Metering your water use
Based on how much water is used and its source, certain water users must meter their water use. Metering water use allows us to ensure compliance with water rights and helps us manage a limited natural resource.
Metering is required for certain uses
Not all water right holders are required to report water use, but they are required to keep the most current five years of metering records on site. Below are some examples of water uses that requires metering:
- All new surface water uses
- All existing surface water uses greater than one cubic foot of water per second
- All new water right permits issued in the 16 fish-critical watersheds
- Some water uses in water-short areas
- Some mitigated water uses
- Some uses of water from reserves
Yakima River Basin — Yakima County Superior Court requires holders of confirmed water rights to meter their water use. Yakima County Superior Court issued a metering order (pdf) for all confirmed surface water right holders in Benton, Kittitas, and Yakima counties, except tribal lands. Close to 3,000 water rights have been confirmed as part of the Yakima River Basin adjudication.

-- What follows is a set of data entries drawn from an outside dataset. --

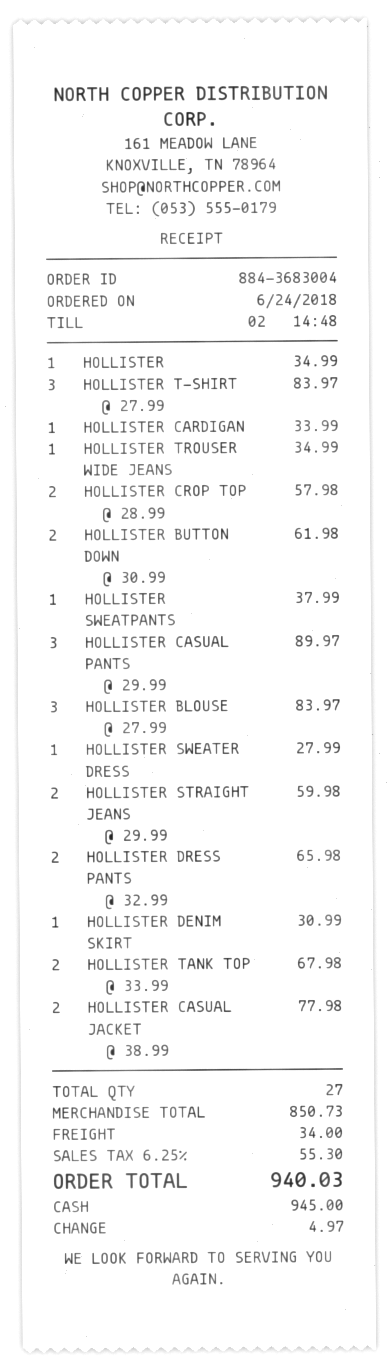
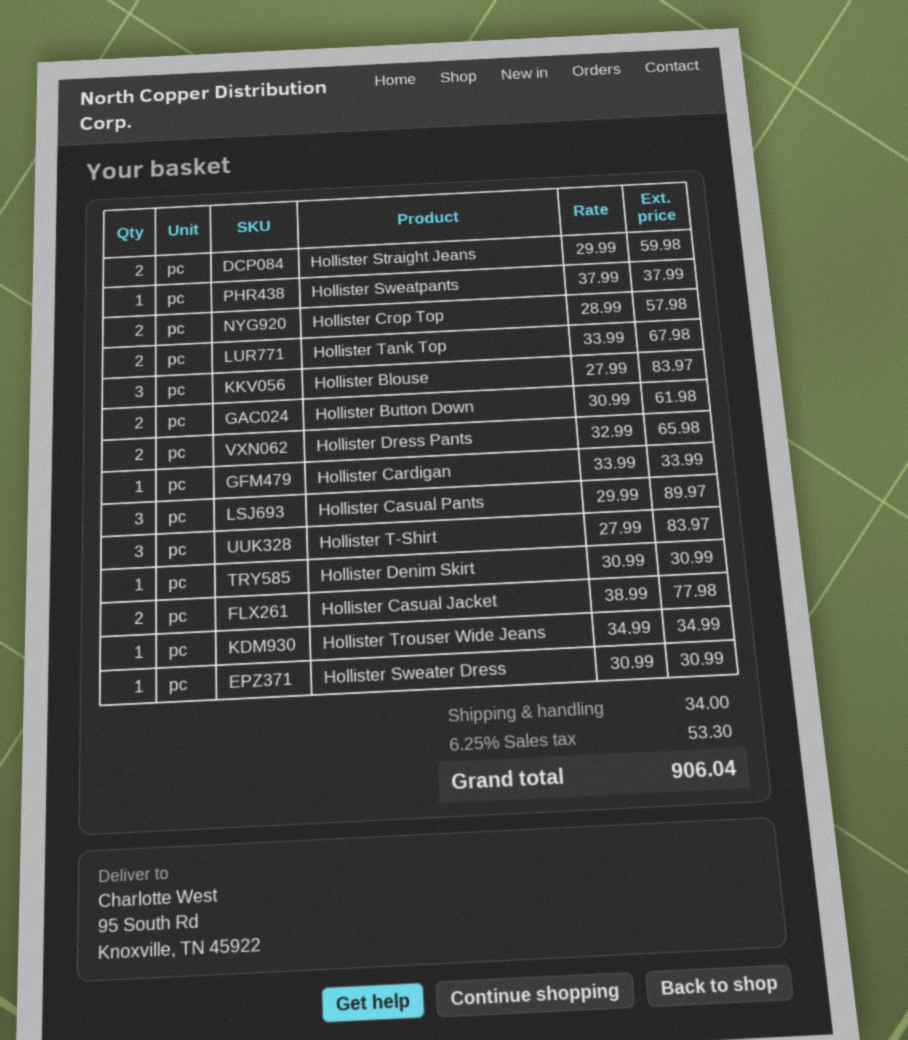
HOLLISTER: 1 x 34.99 = 34.99 -> none
HOLLISTER SWEATER DRESS: 1 x 27.99 = 27.99 -> 1 x 30.99 = 30.99
tax: 6.25% = 55.30 -> 6.25% = 53.30
total: 940.03 -> 906.04

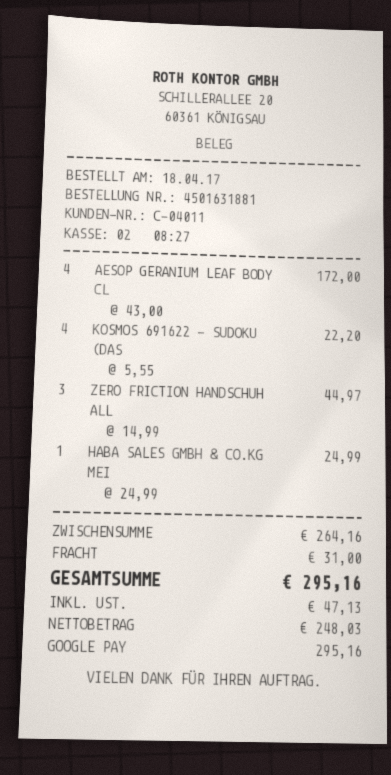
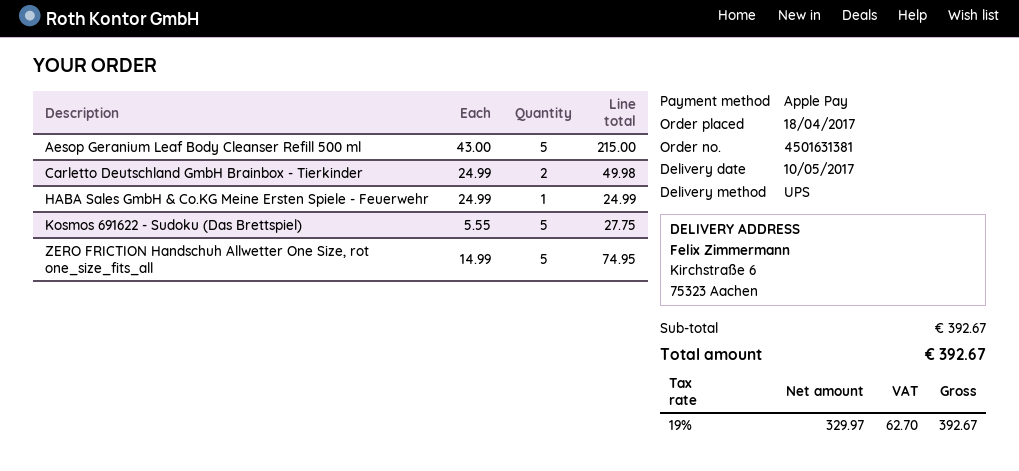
order number: 4501631881 -> 4501631381
payment method: Google Pay -> Apple Pay
AESOP GERANIUM LEAF BODY CL: 4 x 43.00 = 172.00 -> 5 x 43.00 = 215.00
KOSMOS 691622 - SUDOKU (DAS: 4 x 5.55 = 22.20 -> 5 x 5.55 = 27.75
ZERO FRICTION HANDSCHUH ALL: 3 x 14.99 = 44.97 -> 5 x 14.99 = 74.95
Carletto Deutschland GmbH Brainbox - Tierkinder: none -> 2 x 24.99 = 49.98
subtotal: 264.16 -> 392.67
shipping: 31.00 -> none
net: 248.03 -> 329.97
tax: 47.13 -> 62.70
total: 295.16 -> 392.67

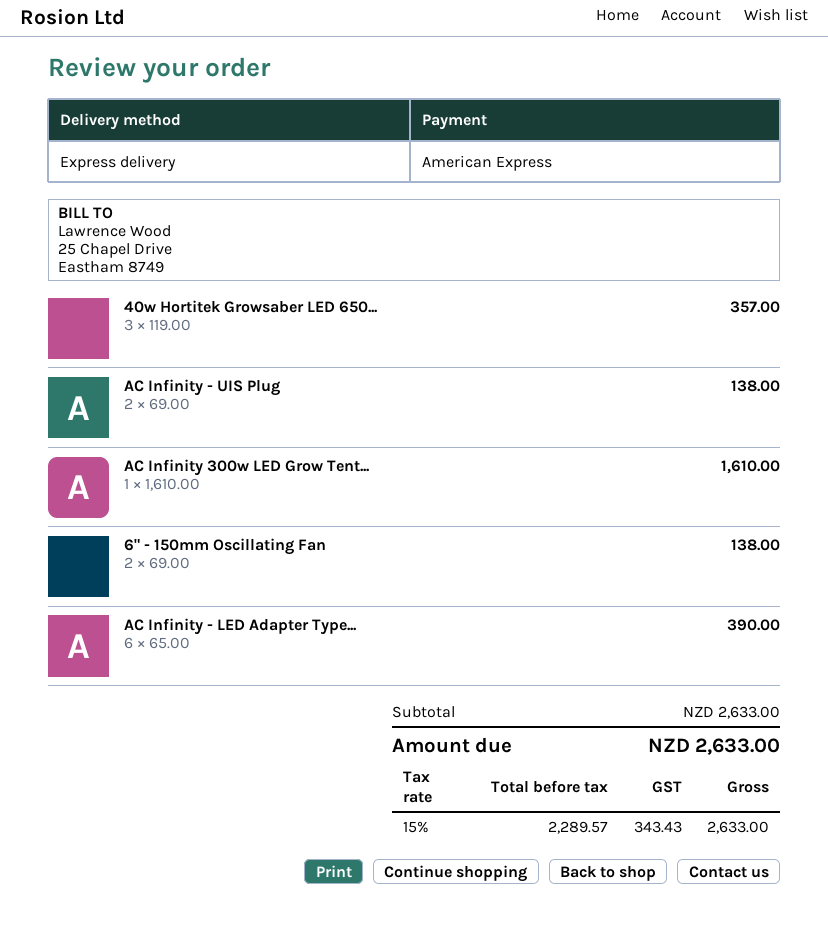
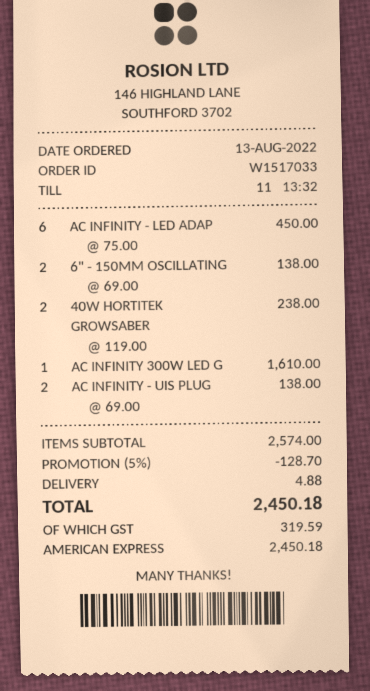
40w Hortitek Growsaber LED 650...: 3 x 119.00 = 357.00 -> 2 x 119.00 = 238.00
AC Infinity - LED Adapter Type...: 6 x 65.00 = 390.00 -> 6 x 75.00 = 450.00
subtotal: 2633.00 -> 2574.00
discount: none -> 5% = 128.70
shipping: none -> 4.88
tax: 343.43 -> 319.59
total: 2633.00 -> 2450.18

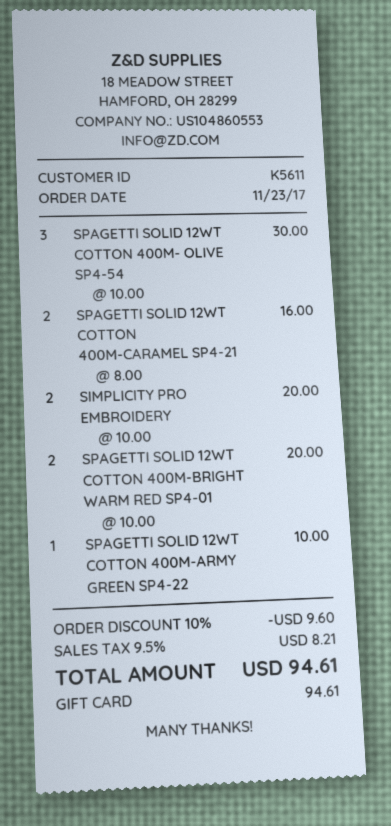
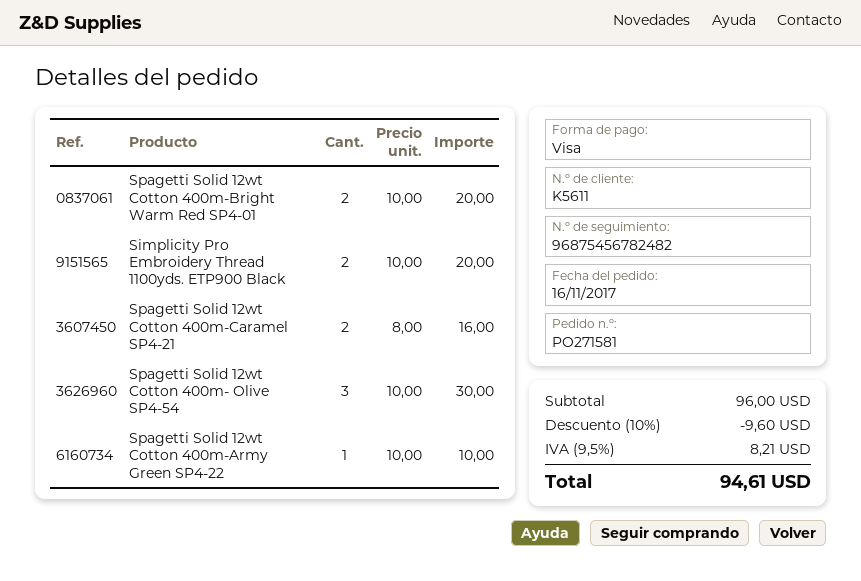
order date: 2017-11-23 -> 2017-11-16
payment method: gift card -> Visa

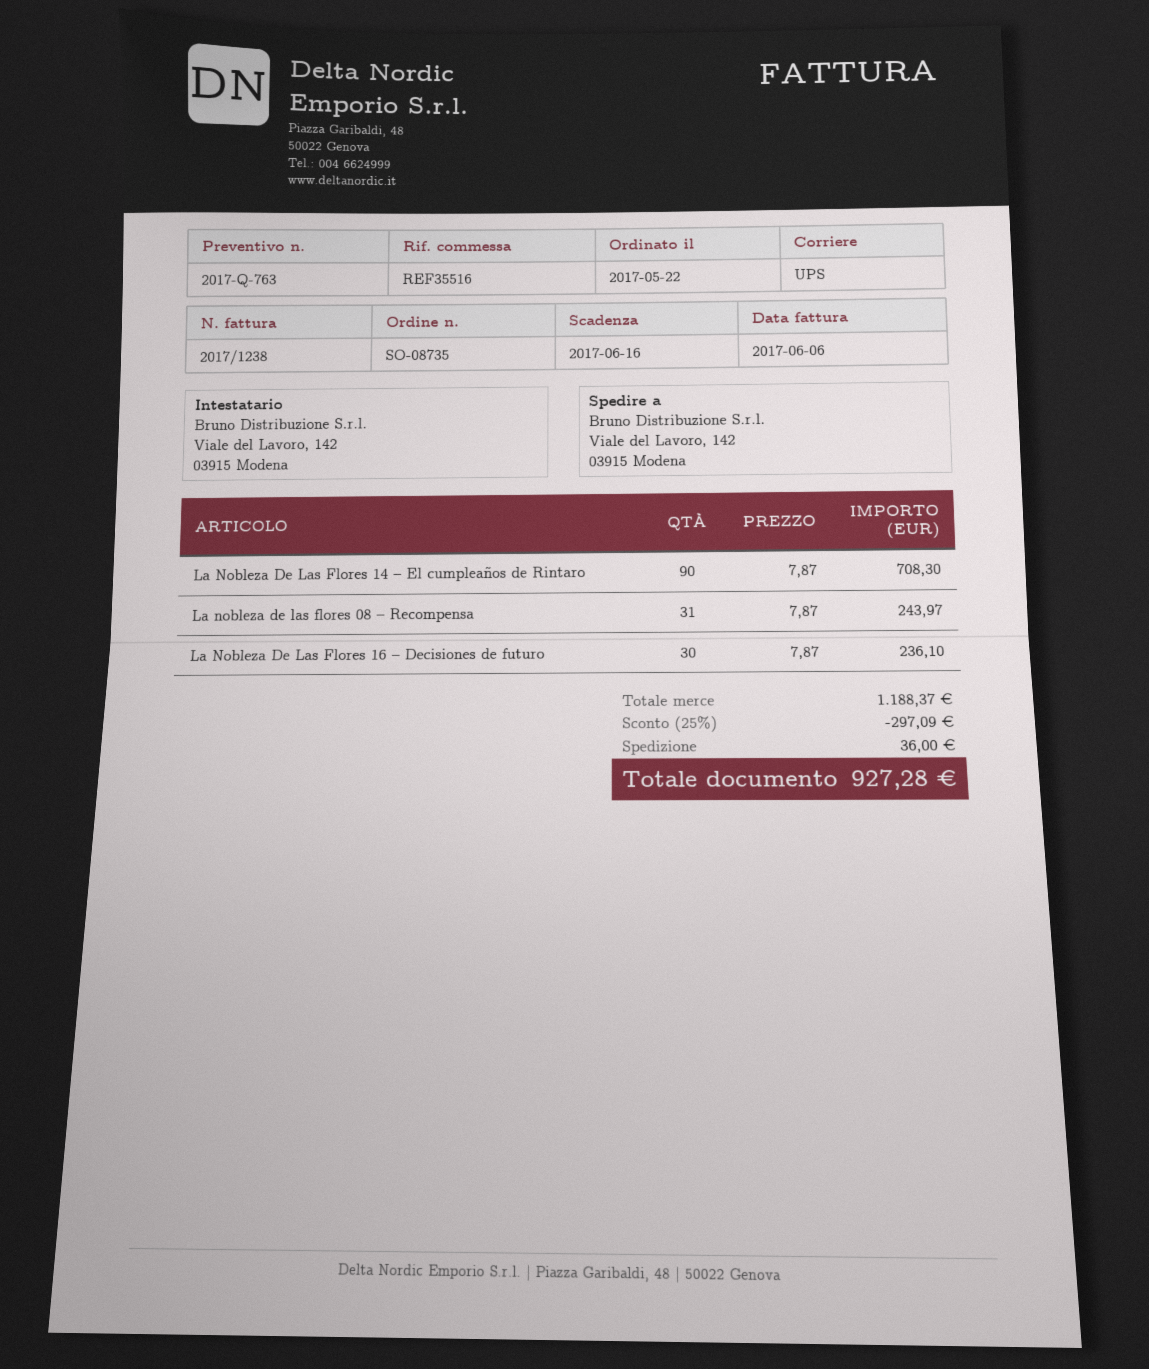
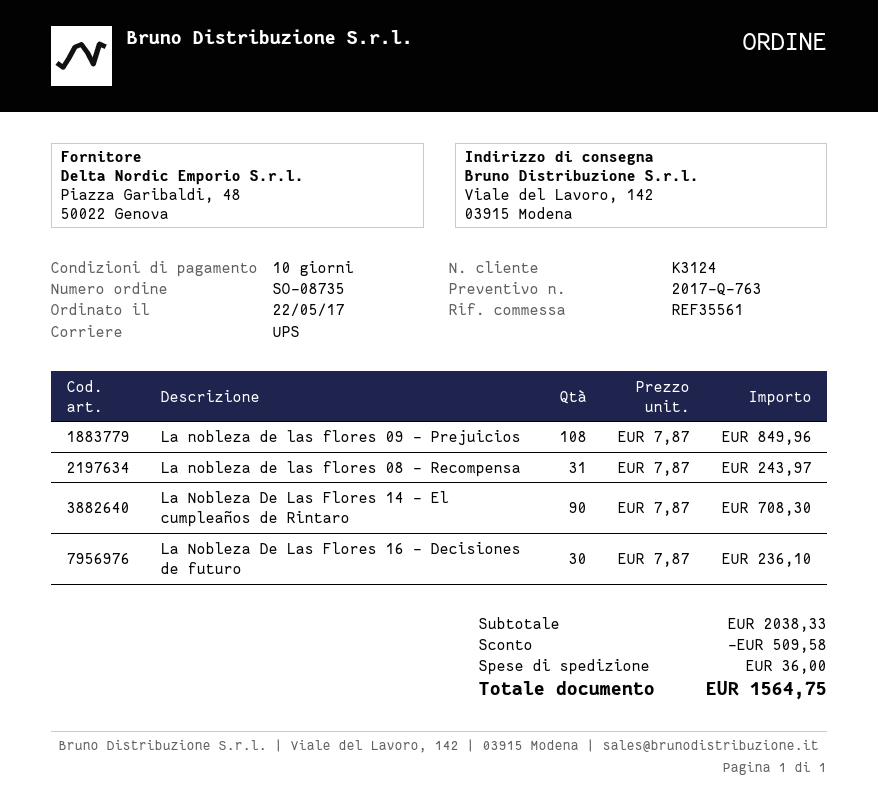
reference: REF35516 -> REF35561
La nobleza de las flores 09 – Prejuicios: none -> 108 x 7.87 = 849.96
subtotal: 1188.37 -> 2038.33
discount: 297.09 -> 509.58
total: 927.28 -> 1564.75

- Large water diversions of one cubic foot per second (cfs) or greater are required to meter and report their diversions to us.
- Smaller diversions must meter and retain the data for the most recent five years, and make it available to us on request.
- Yakima River Basin map
Note: In 1994, the court ordered Yakima, Tieton, and Naches rivers' mainstem water users who divert one cubic foot per second or more to install and maintain measuring devices, to report their use to the U.S. Bureau of Reclamation, and to notify the Bureau in advance of any adjustments to their diversion rates. Those requirements remain in place and are not changed by this order.
Office of Columbia River — The Legislature directs us to collect and publish metering data from water users who divert or withdraw water from the Columbia River corridor. The Columbia River corridor consists of the Columbia River from Bonneville Dam to the Canadian border, the Snake River up to Lower Monumental Dam, and any use within a mile of each bank of these river reaches.
More information about Columbia River water use compliance
Reporting your metering data online
Most water metering reports are due every year by January 31. Use the links below to access your reporting account or to request a new account:
For additional help:
- How to properly collect and document water level data from your well
- A quick reference guide to reporting your water use online
Meter forms and information
- Measuring device information (Form 1) — provides us with information about your measuring device and water rights associated with the device. We require this form if a water right has been provisioned or ordered to meter.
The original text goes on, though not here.